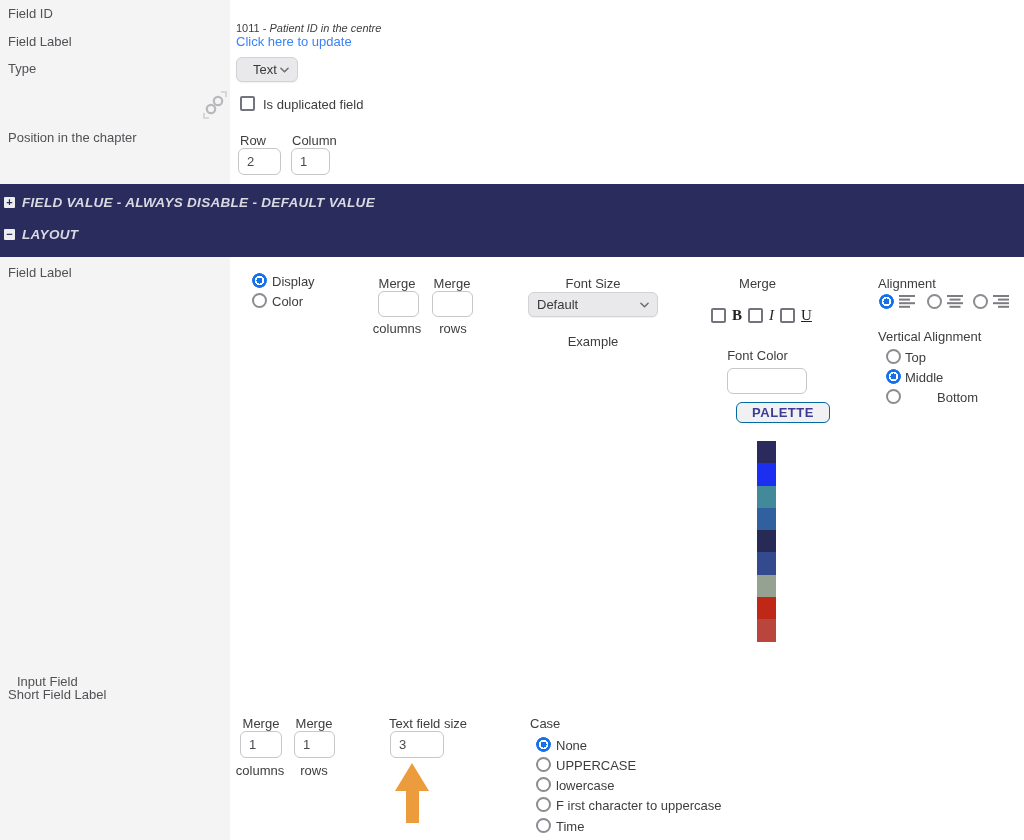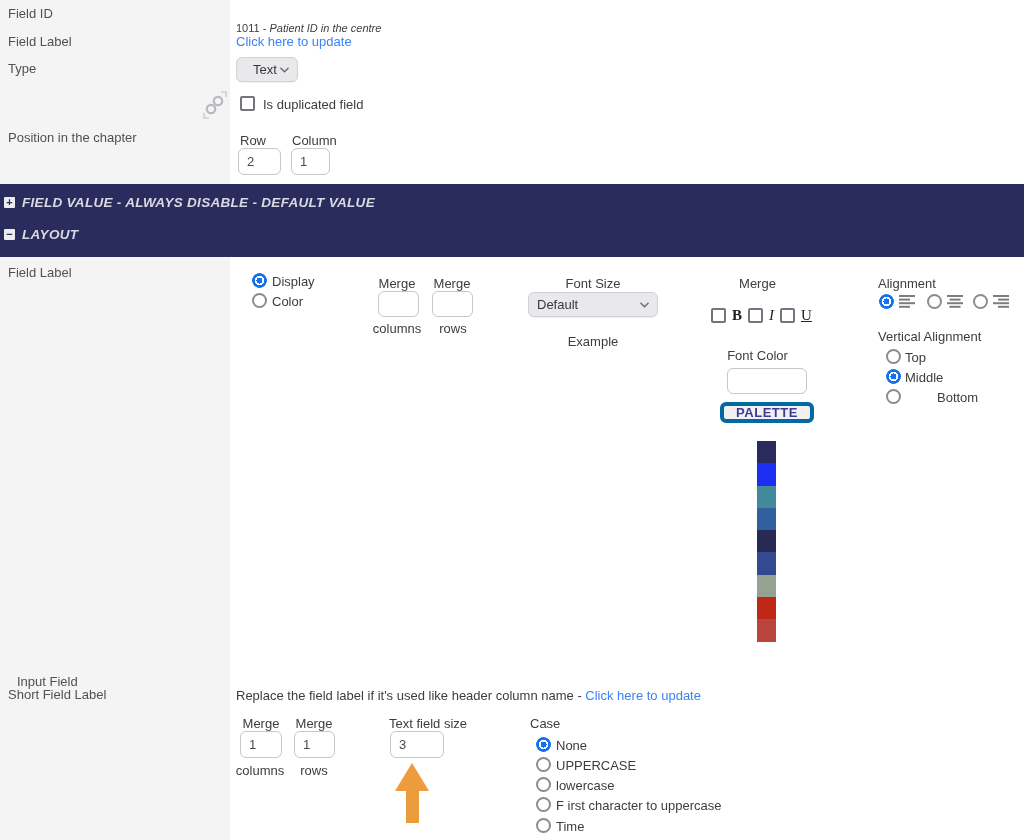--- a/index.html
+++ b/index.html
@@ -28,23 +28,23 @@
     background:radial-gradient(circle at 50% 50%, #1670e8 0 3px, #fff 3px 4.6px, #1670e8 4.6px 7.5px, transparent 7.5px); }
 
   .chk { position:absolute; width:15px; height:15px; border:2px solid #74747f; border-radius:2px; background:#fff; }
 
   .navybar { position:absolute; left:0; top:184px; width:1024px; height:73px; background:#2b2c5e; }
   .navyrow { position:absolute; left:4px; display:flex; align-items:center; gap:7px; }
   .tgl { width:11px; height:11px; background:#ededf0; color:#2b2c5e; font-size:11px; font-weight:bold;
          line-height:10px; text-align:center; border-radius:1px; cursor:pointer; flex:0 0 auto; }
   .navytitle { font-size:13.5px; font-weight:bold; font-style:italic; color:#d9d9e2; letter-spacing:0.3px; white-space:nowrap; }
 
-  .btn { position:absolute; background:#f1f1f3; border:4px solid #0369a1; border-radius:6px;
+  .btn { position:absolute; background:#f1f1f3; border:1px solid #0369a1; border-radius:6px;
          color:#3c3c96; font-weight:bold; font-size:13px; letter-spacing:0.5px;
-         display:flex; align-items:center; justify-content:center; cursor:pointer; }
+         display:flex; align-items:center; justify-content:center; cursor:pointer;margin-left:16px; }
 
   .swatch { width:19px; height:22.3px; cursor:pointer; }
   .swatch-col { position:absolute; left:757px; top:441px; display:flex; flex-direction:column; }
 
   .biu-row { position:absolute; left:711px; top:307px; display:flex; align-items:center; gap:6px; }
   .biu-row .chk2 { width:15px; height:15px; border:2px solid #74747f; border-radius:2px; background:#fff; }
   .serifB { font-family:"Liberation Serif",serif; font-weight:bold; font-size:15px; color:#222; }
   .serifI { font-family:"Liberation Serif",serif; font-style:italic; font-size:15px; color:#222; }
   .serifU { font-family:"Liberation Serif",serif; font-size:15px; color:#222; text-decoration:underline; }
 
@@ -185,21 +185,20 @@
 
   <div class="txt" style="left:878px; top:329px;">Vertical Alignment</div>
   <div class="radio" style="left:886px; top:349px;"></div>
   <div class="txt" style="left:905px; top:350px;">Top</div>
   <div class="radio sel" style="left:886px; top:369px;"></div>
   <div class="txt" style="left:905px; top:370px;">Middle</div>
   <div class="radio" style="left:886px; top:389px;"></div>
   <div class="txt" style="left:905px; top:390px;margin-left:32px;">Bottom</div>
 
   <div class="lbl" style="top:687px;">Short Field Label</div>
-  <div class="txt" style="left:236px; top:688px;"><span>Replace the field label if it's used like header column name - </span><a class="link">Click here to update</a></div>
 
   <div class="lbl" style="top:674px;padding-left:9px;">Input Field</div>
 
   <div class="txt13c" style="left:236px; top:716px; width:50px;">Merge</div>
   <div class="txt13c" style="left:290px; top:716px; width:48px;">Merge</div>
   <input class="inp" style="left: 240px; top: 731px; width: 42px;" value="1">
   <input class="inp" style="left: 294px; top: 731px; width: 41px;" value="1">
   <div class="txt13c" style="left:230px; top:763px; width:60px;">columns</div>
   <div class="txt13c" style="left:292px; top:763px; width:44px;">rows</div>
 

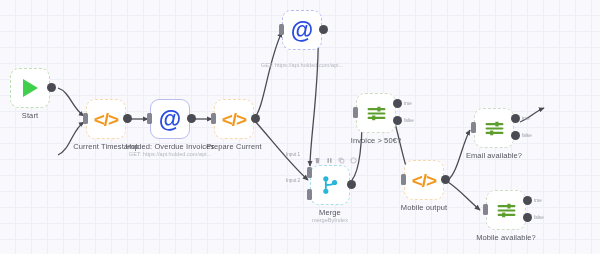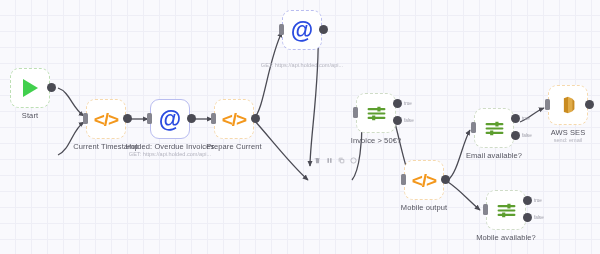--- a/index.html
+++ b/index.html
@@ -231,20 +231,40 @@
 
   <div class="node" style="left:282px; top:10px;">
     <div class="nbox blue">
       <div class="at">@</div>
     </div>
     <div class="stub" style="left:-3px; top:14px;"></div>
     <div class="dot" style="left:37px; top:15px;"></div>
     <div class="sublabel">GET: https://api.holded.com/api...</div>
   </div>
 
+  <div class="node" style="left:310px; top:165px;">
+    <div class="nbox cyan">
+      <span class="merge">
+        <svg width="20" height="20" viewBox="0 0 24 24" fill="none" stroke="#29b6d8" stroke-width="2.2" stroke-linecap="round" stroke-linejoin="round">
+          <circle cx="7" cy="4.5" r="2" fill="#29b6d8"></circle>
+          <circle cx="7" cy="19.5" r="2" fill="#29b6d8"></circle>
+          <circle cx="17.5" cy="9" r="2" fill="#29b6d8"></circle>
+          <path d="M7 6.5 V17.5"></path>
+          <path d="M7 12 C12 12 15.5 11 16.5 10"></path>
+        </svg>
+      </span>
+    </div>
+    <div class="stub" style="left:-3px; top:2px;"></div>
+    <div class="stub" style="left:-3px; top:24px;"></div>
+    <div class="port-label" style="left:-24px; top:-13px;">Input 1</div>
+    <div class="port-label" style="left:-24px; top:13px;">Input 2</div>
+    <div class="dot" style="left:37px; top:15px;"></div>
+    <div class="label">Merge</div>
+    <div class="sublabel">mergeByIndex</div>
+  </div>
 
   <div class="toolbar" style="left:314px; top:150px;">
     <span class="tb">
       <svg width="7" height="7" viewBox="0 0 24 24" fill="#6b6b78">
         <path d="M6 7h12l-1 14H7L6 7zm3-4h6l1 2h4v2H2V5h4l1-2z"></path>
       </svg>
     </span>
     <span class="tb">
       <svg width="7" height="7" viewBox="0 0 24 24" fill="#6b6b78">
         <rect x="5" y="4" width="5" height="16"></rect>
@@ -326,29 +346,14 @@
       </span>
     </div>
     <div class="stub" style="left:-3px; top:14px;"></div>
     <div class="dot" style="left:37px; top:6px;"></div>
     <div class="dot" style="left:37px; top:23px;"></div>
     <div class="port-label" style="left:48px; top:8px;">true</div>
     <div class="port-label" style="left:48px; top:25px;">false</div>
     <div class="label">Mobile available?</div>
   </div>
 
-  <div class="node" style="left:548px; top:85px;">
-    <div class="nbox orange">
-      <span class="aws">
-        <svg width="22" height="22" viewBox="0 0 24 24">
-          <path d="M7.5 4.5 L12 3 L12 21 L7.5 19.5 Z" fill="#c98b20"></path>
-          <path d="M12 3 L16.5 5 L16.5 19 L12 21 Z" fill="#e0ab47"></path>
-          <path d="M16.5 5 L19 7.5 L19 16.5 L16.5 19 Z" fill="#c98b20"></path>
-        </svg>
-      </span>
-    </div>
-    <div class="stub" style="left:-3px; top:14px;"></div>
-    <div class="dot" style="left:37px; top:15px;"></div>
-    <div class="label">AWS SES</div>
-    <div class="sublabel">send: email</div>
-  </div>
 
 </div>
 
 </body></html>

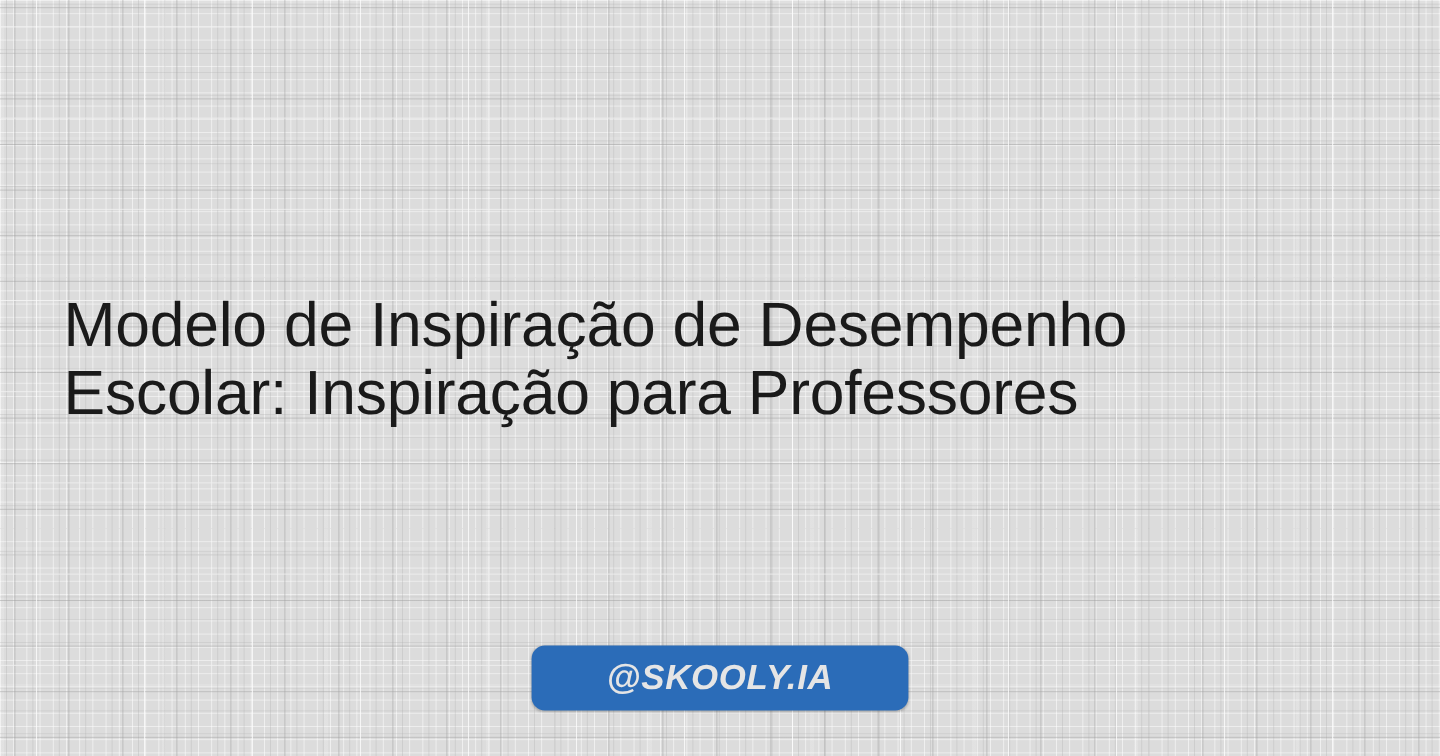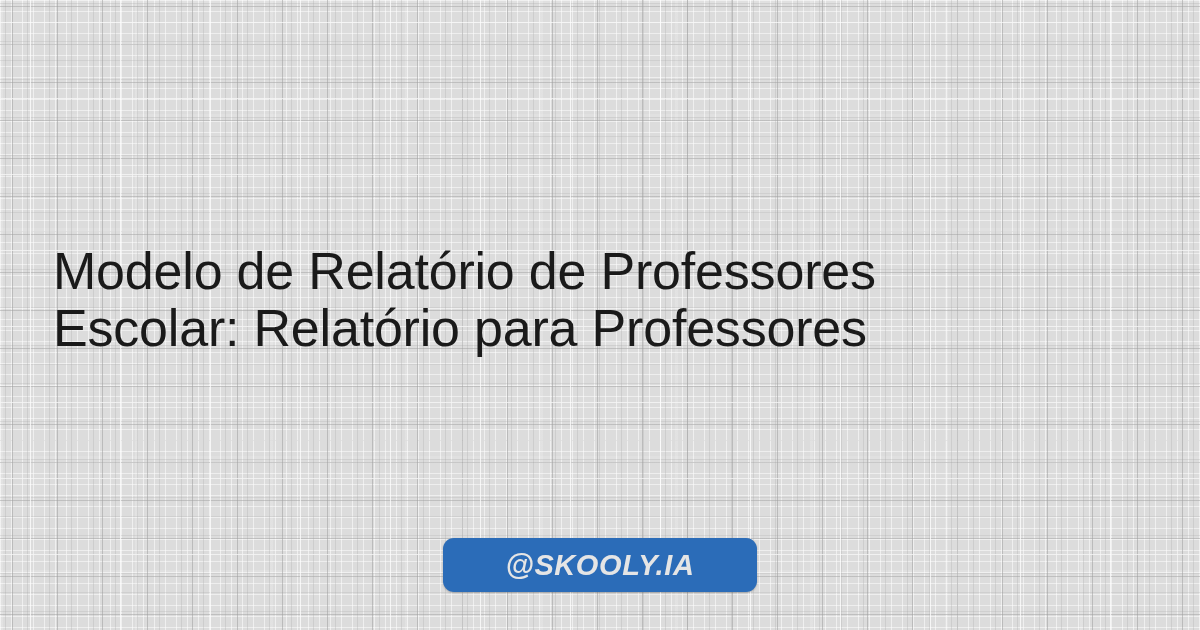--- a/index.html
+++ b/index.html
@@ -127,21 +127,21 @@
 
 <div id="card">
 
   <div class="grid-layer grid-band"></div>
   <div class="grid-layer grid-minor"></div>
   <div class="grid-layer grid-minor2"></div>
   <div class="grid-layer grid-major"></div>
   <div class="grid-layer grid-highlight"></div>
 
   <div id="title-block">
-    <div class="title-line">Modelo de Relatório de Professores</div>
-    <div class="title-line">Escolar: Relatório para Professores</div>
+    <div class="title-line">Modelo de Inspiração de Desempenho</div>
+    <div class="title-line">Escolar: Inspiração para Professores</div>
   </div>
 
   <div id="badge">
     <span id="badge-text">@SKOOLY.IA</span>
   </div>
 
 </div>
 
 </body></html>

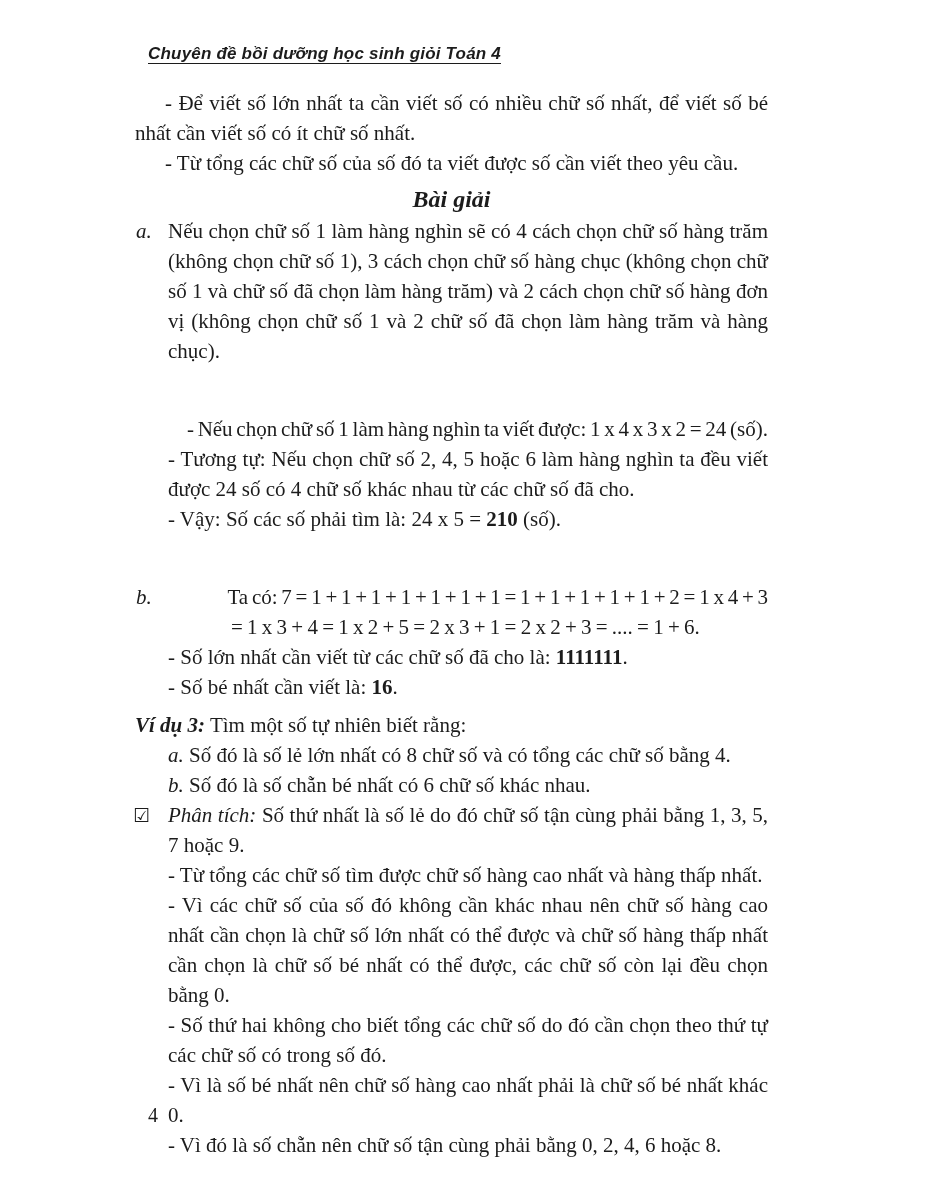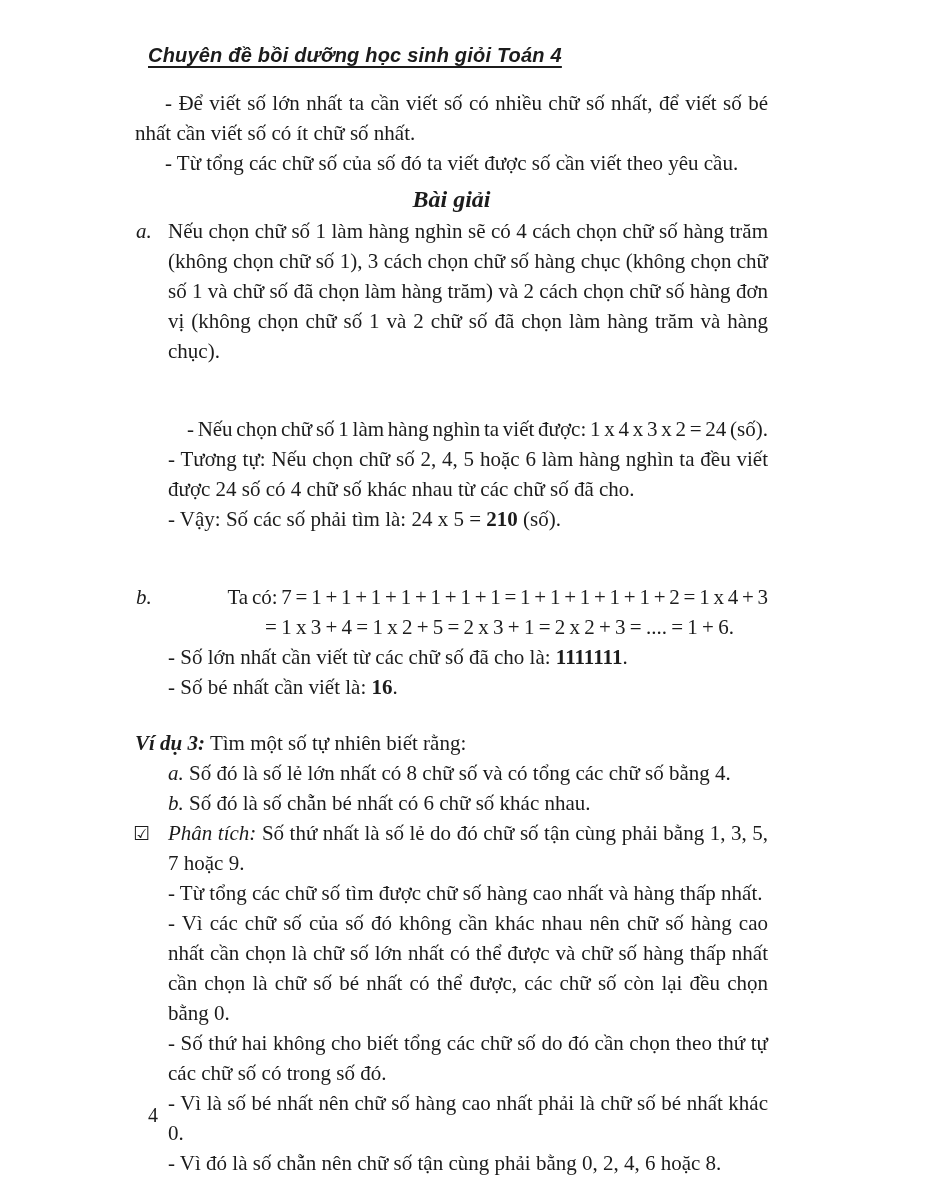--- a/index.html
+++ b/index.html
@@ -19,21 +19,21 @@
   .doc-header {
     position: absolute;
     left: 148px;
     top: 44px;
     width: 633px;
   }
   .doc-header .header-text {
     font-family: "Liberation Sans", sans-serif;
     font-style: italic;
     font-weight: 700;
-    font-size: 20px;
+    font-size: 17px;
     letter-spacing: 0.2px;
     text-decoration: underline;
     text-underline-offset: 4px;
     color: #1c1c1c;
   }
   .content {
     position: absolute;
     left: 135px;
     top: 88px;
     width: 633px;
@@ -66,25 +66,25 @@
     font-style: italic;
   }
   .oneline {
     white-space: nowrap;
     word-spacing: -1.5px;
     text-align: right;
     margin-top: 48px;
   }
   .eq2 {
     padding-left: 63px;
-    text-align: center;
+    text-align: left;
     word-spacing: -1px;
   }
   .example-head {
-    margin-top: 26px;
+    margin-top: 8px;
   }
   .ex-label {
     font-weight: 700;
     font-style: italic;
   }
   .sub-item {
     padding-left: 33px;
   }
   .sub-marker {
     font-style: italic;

=====

ABOUT THIS EXERCISE: Exactly as they stand, set down the lines from the start of the material through the line with "position:absolute; left:0; top:184px;", both ends included, omitting the pictures.

OUTPUT BELOW:
--- a/index.html
+++ b/index.html
@@ -28,23 +28,23 @@
     background:radial-gradient(circle at 50% 50%, #1670e8 0 3px, #fff 3px 4.6px, #1670e8 4.6px 7.5px, transparent 7.5px); }
 
   .chk { position:absolute; width:15px; height:15px; border:2px solid #74747f; border-radius:2px; background:#fff; }
 
   .navybar { position:absolute; left:0; top:184px; width:1024px; height:73px; background:#2b2c5e; }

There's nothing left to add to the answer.